The use of facial recognition technology deployed in a number of school canteens across the UK has been put on hold for the time being after the Information Commissioner’s Office (ICO) intervened to ask some questions.
Some nine schools in North Ayrshire, which is a Scottish authority that includes the Isle of Arran, were scheduled to start processing payments for school meals via facial scanning technology.
This was intended to speed up the delivery of lunches from an average of 25 seconds to five, and potentially reduce COVID-19 infections compared to card payments and fingerprint scanners.
However, campaigners told The Reg last week that using facial recognition in canteens was the wrong solution given the highly sensitive and personal nature of the data, which was to be stored on school servers.
North Ayrshire Council confirmed on 22 October it is pausing the use of the tech, saying: “Having received a number of enquiries in recent days, we have temporarily paused the contactless payment system, which uses facial recognition, in our secondary schools from this afternoon while we consider and respond to the enquiries received.”
The Council has said that 97 per cent of parents, carers and children had consented to the use of facial scanning.
“Whilst we are confident the new facial recognition system is operating as planned, we felt it prudent to revert to the previous PIN (Personal Identification Number) system while we consider the enquiries received.”
The company behind the system, CRB Cunninghams, announced the introduction of the tech in June as the “next step in cashless catering”. David Swanston, the MD of the supplier, said the cameras would verify the pupils’ IDs against “encrypted faceprint templates.

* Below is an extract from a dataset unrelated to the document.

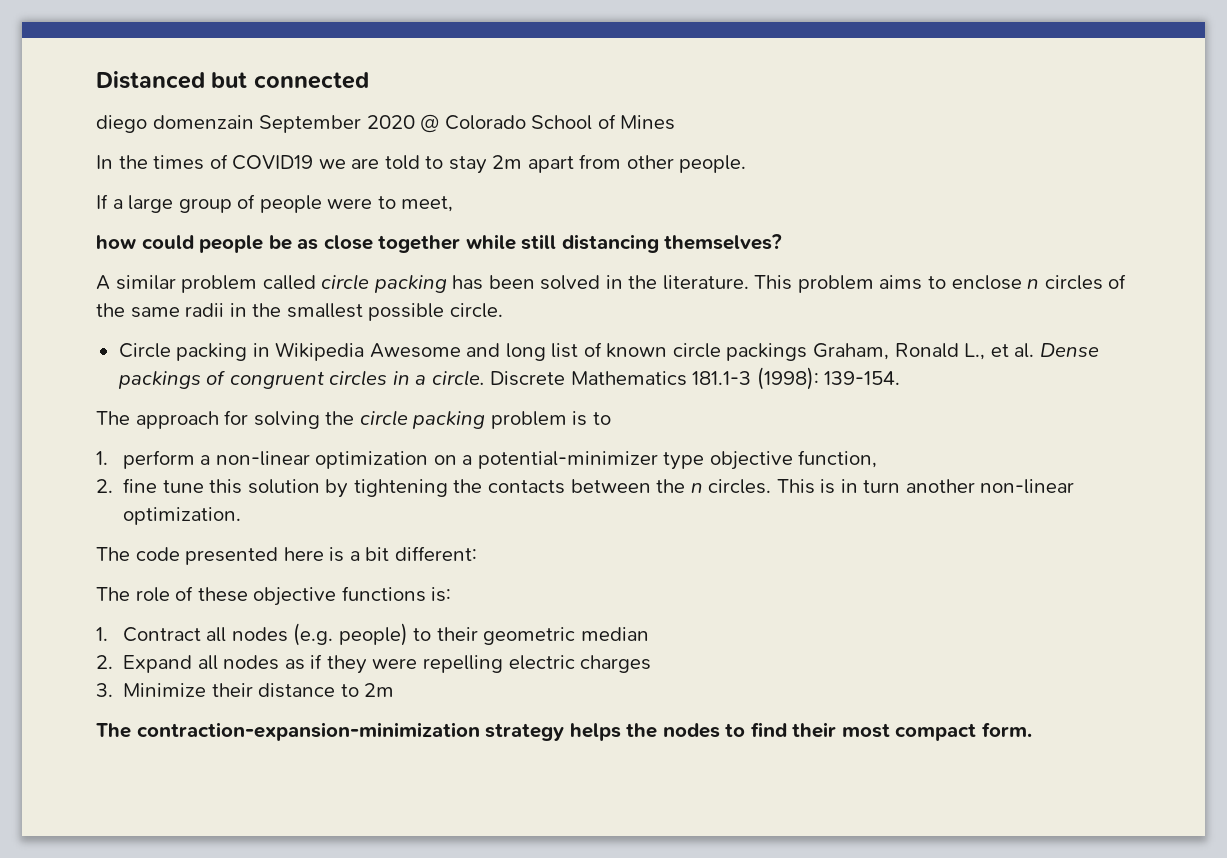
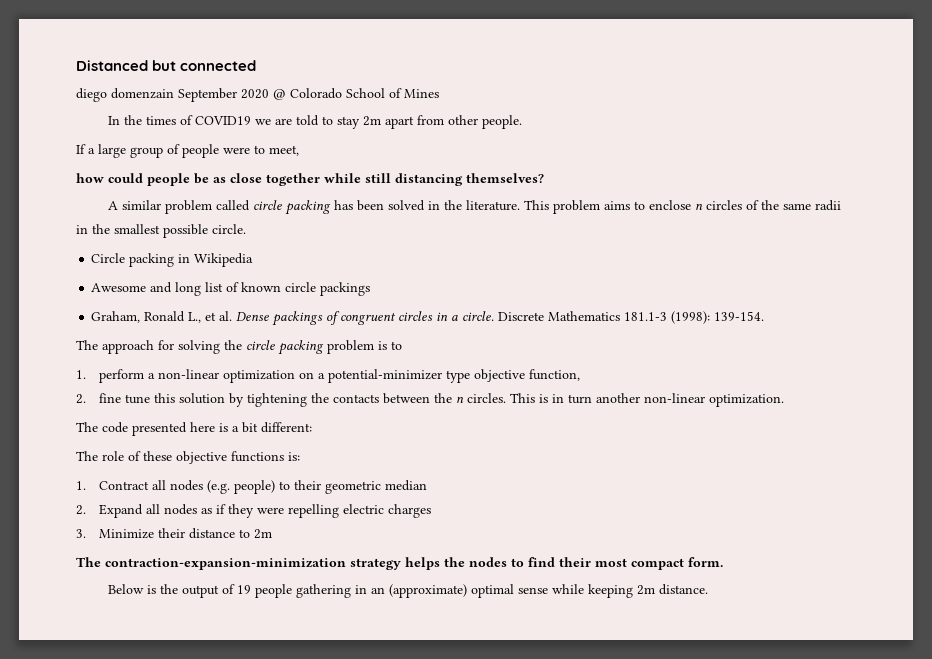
(365, 351) none -> (254, 260) //
(808, 352) none -> (371, 289) //
(1032, 729) none -> [107,584,708,598] // Below is the output of 19 people gathering in an (approximate) optimal sense while keeping 2m distance.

Some 65 schools had signed up to the deployment,” he told the FT.
UK data watchdog, the ICO, told us last week it was “making enquiries with North Ayrshire Council with regards to the processing of pupil’s faces.”
It said: “Organisations using facial recognition technology must comply with data protection law before, during and after its use.
“In addition, data protection law provides additional protections for children, and organisations need to carefully consider the necessity and proportionality of collecting biometric data before they do so.
“Organisations should consider using a different approach if the same goal can be achieved in a less intrusive manner,” it said.
The principal at Great Academy Ashton, in Ashton-under-Lyne, David Waugh, confirmed to the BBC that it had dropped deployment of facial recognition tech.
“The combined fingerprint and facial recognition system was part of an upgrade to the catering cashless system, so that the time it takes to serve students is reduced, thus giving a better dining experience,” he said. “However, we will not be using the facial recognition aspect.”
Privacy campaigners previously voiced disapproval with Silkie Carlo, director of Big Brother Watch, saying “no child should have to go through border style identity checks just to get a school meal.”
Jen Persson, director at digitaldefendme, pointed out that Sweden had issued its first GDPR fine to a school using facial recognition, and data protection folk in France had ordered schools in Marseille to stop the local programme. She told us today:
“We welcome the North Ayrshire decision and it must be made permanent. All UK schools should now follow their lead, and switch from using biometrics of any kind from children, to cashless payment cards, or the least intrusive option available.
“Consent isn’t valid as a data processing basis in these disempowered situations, where it’s hard to fully understand and consent cannot be truly freely given.”
She added that “normalising” a situation where children think that their bodies should be “casually used in these trivial transactions”, particularly where consent is a tick in a box, “should be something every adult should recognise as dangerous and unnecessary.”
The UK government’s Surveillance Camera commissioner, Professor Fraser Sampson, told The Register last month that facial recognition tech was “a fast-evolving area and the evidence is elusive but it may be that the aspects currently left to self-determination present the greatest risk to communities or simply to give rise to the greatest concern among citizens.”